• LE NOYER DE Mme MOKHTARI ET LEURS RACINES ***

    LE NOYER DE Mme MOKHTARI ET LEURS RACINES ***

    http://blogs.mediapart.fr/blog/cacochyme/120613/le-noyer-de-mme-mokhtari-et-leurs-racines

    Il y a parfois des rencontres fortuites qui vous emplissent de mélancolie pour un long moment, un bien-être qui émeut à vous embuer les yeux.

    Il meurt lentement (...) celui qui ne parle jamais à un inconnu. Martha Medeiros (que j'avais longtemps attribué par erreur à Pablo Neruda)

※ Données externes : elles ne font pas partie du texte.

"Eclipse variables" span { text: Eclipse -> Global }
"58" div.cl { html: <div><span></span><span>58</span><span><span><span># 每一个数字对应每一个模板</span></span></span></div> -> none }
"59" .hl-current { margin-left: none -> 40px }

    En cette fin de matinée là, accompagné de Justine ma fille, je me garais sur le parking de Dieu* (le parking de la cure, souvent ouvert à tout public) pour me rendre à la Poste . Nous avons été absents une dizaine de jours pour de courtes vacances en Corse où ce printemps ne fut guère moins pluvieux que celui de la Provence où nous vivons.

    Au parking de Dieu, se trouve un vieux noyer dont les branchages et l'ombre ont envahie, avec l'appui de tant d'eau printanière, une bonne moitié de l'entrée.

    En ressortant à pied, je fis remarquer à Justine l'ampleur prise par la végétation en 10 jours et l'ombre avantageuse que ce vieux noyer procurera durant l'été.

    Entendant ma remarque, une vieille dame s'adressa à nous. Une vielle dame, genre dame de catéchisme, chaussures en cuir tressées marrons, jupe plissée et veste beige, chemisier blanc ouvert laissant apparaître une belle chaîne en or à chaînons finement travaillés. Mais pas crucifix ostentatoire façon Djokovich ou Sharapova. De petits yeux clairs et vifs, des cheveux frisés teintés d'un reste de blond vénitien, une coquetterie ayant servi à dissimuler des cheveux blancs:

     ·         Vous n'allez pas me croire, c'est moi qui ait planté ce noyer ! Nous dit-t-elle.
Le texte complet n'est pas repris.